___ Listed records ___

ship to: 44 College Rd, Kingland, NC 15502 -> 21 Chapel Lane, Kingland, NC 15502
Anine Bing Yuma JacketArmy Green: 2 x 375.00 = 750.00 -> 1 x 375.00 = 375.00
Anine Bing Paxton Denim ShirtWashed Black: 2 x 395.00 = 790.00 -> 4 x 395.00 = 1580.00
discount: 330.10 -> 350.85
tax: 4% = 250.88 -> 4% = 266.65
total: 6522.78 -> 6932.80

___
___ Listed records ___

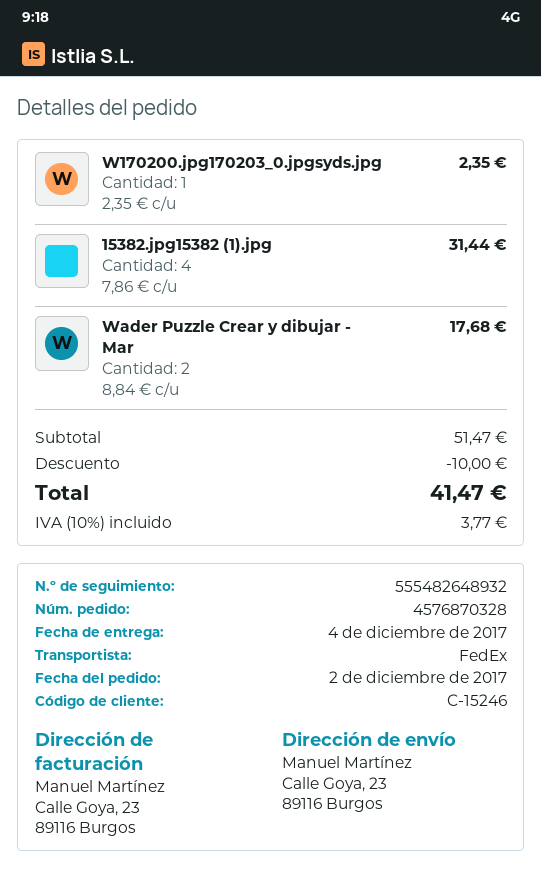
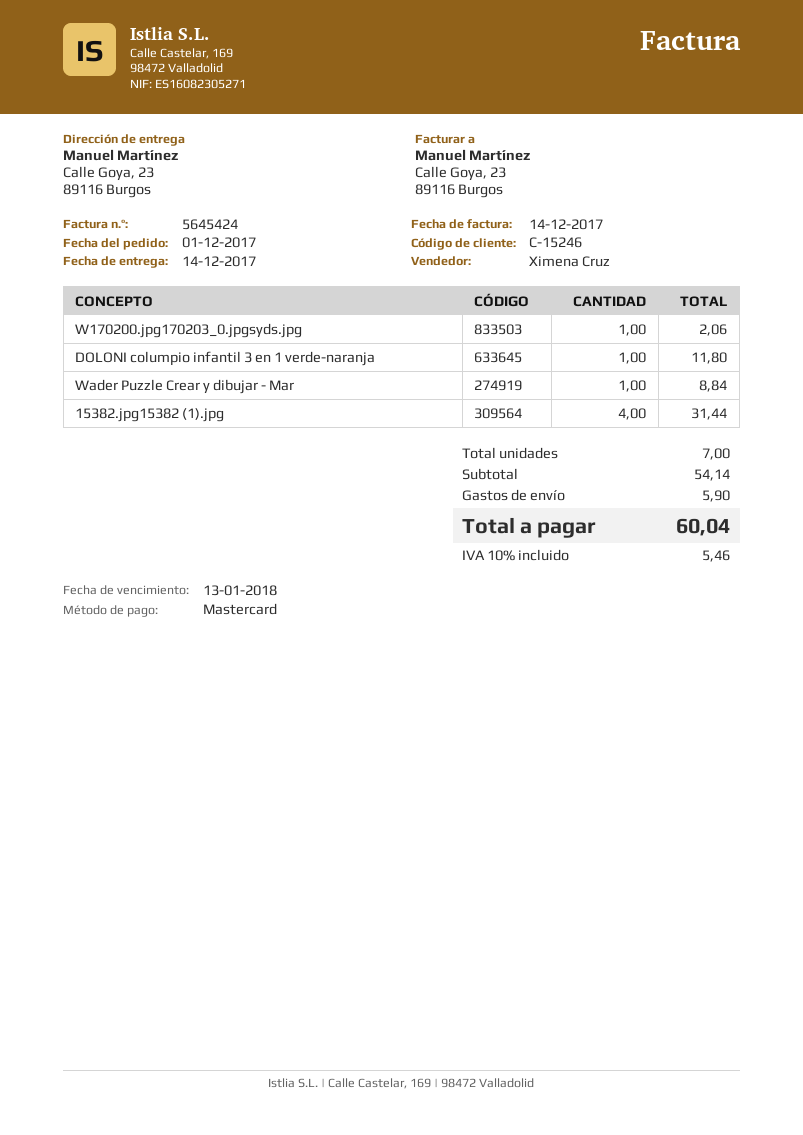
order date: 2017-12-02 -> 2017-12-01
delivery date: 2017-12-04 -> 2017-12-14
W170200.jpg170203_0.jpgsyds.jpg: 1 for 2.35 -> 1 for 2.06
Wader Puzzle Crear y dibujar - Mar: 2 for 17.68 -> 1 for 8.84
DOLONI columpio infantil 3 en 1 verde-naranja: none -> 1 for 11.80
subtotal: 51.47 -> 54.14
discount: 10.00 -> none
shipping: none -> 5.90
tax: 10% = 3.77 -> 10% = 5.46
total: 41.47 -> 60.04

___

Aim of the task:
Return each line from the data where the string "date" can be found.

Expected answer:
order date: 2017-12-02 -> 2017-12-01
delivery date: 2017-12-04 -> 2017-12-14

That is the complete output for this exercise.